Poderia fazer deste texto uma questão individual, desligando-me de qualquer movimento ou correntes ácratas e simultaneamente resguardar o meu ego dos eruditos da ação e dos que sacralizam o anarquismo, mas a verdadeira essência destas palavras encontra-se na necessidade de uma projeção, certamente não massiva, embora concreta, de levar às ruas a raiva caótica que sentimos.
Todxs estamos conscientes da nossa posição na estrutura social, da passividade pequeno burguesa até à radicalidade nihilista, podemos continuar a fazer análises sobre os métodos de controlo do capital e utilizá-los directamente como resposta para justificar a vitimização e a paz social, o limitarmos-nos a dizer que os indivíduxs que conformam a sociedade são na sua totalidade nossxs inimigxs, em ambos os casos a resposta em si mesma não faz mais do que nos confrontar com a nossa posição rebelde e desembaraçarmos-nos de qualquer ação que transcenda as nossas afinidades.
A partir destas palavras não se procura atacar nem as ações totalmente dedicadas à propagação, nem muito menos as individuais que pretendam atacar as estruturas do poder, mas sim, entendendo-me como parte de uma corrente mais ampla que a minha existência, tentar compreender e enfrentar o problema da falta de um posição anti-autoritária em guerra contra o poder, para além dos espaços auto-referenciais e das aparências virtuais.
A minha posição, basicamente, parte do fato de que, como movimento anarquista não constituímos uma força que possa ser uma ameaça real ao poder nas ruas, e eu posiciono-me em negação com a ideia geralizada de que o problema é puramente quantitativo.

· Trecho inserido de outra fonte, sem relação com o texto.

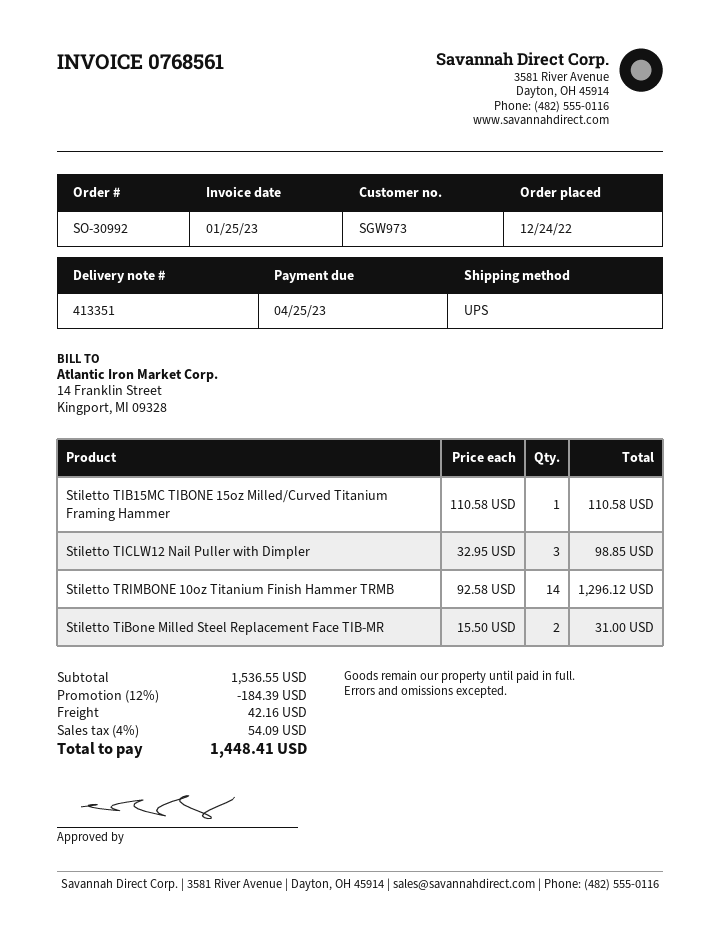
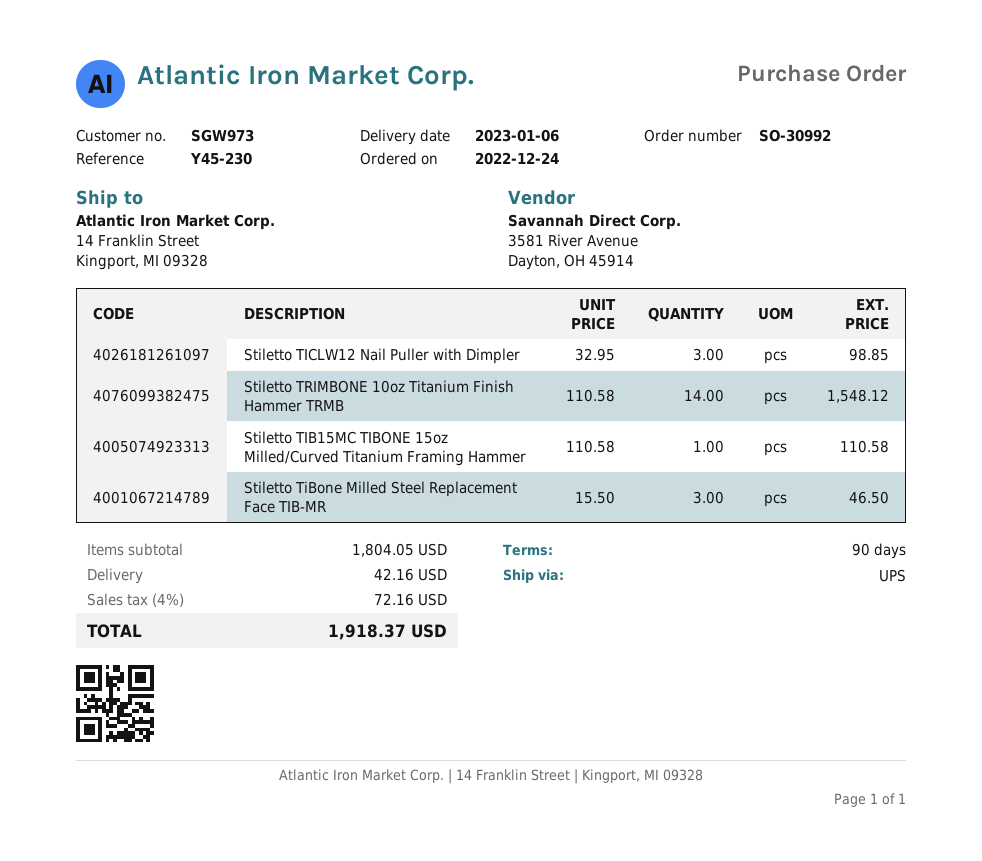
Stiletto TRIMBONE 10oz Titanium Finish Hammer TRMB: 14 x 92.58 = 1296.12 -> 14 x 110.58 = 1548.12
Stiletto TiBone Milled Steel Replacement Face TIB-MR: 2 x 15.50 = 31.00 -> 3 x 15.50 = 46.50
subtotal: 1536.55 -> 1804.05
discount: 12% = 184.39 -> none
tax: 4% = 54.09 -> 4% = 72.16
total: 1448.41 -> 1918.37

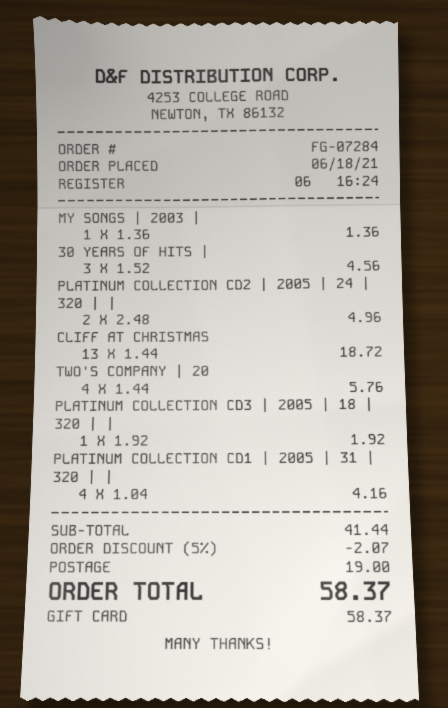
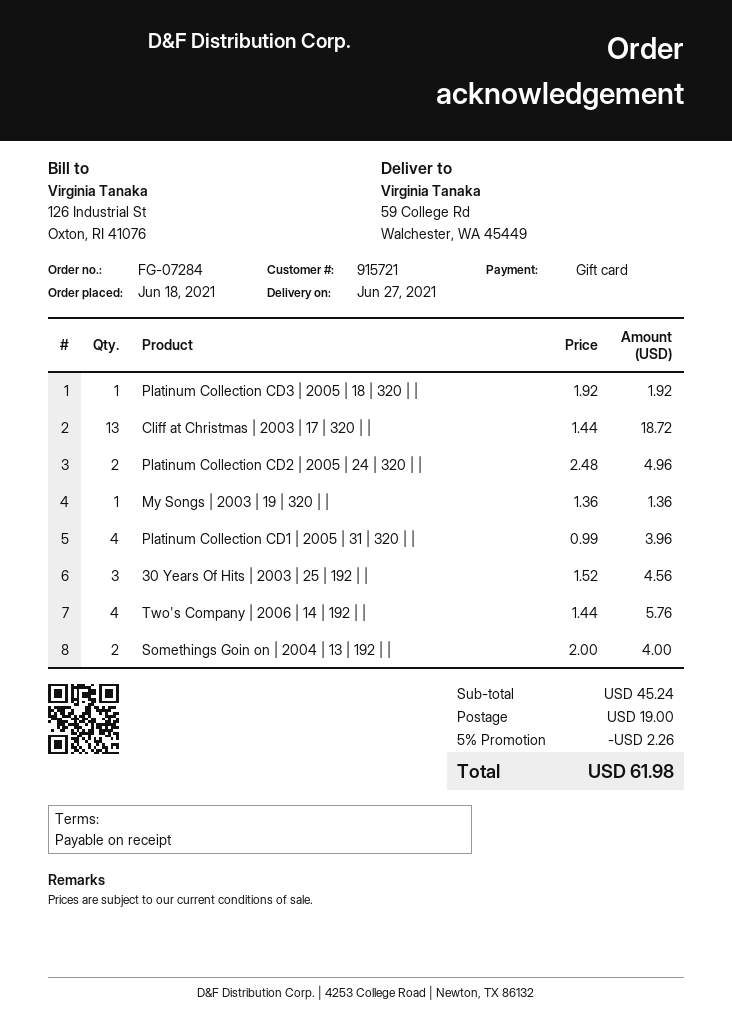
PLATINUM COLLECTION CD1 | 2005 | 31 | 320 | |: 4 x 1.04 = 4.16 -> 4 x 0.99 = 3.96
Somethings Goin on | 2004 | 13 | 192 | |: none -> 2 x 2.00 = 4.00
subtotal: 41.44 -> 45.24
discount: 5% = 2.07 -> 5% = 2.26
total: 58.37 -> 61.98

Referirmos-nos à questão como meramente quantitativa isso significa negar, de antemão, a possibilidade de que um indivíduo haja, pelas suas próprias convicções, e possa ser realmente perigoso – e ao mesmo tempo continuar com a perspectiva social, na qual um sujeito revolucionário dotado da consciência emancipadora irá conceber a revolução quando se dêem certas condições.
Sabemos perfeitamente que existem inúmeras tendências anti-autoritárias, no território, e não creio que seja necessário um censo anárquico para determinar a nossa existência, mas quando a teorização se transforma numa representação nostálgica de lutas passadas ou na radicalidade estética, torna-se tristemente aborrecido o diálogo e, até mesmo, a nossa presença.
Cada um terá as suas razões, algumas mais do foro ideológico, e outras pessoais, o que é certo é que queremos a destruição de tudo o que nos oprime, mas não só em termos materiais, sabemos que as nossas projeções também procuram a ruptura do tecido social de dominação e nas ações que realizamos – mesmo aquelas em que concebemos a destruição de toda a sociedade, partem do seio das concepções sociais ou entre elas – atacamos na consciência de saber que existe um outro, em torno do qual procuramos que se confronte com o desejo rebelde; isto não significa que estamos em busca da sociedade, mas que estamos atravessados por um mundo simbólico do qual poderíamos assumir o comando, antes de ficarmos indiferentes perante o conflito e o espetáculo social.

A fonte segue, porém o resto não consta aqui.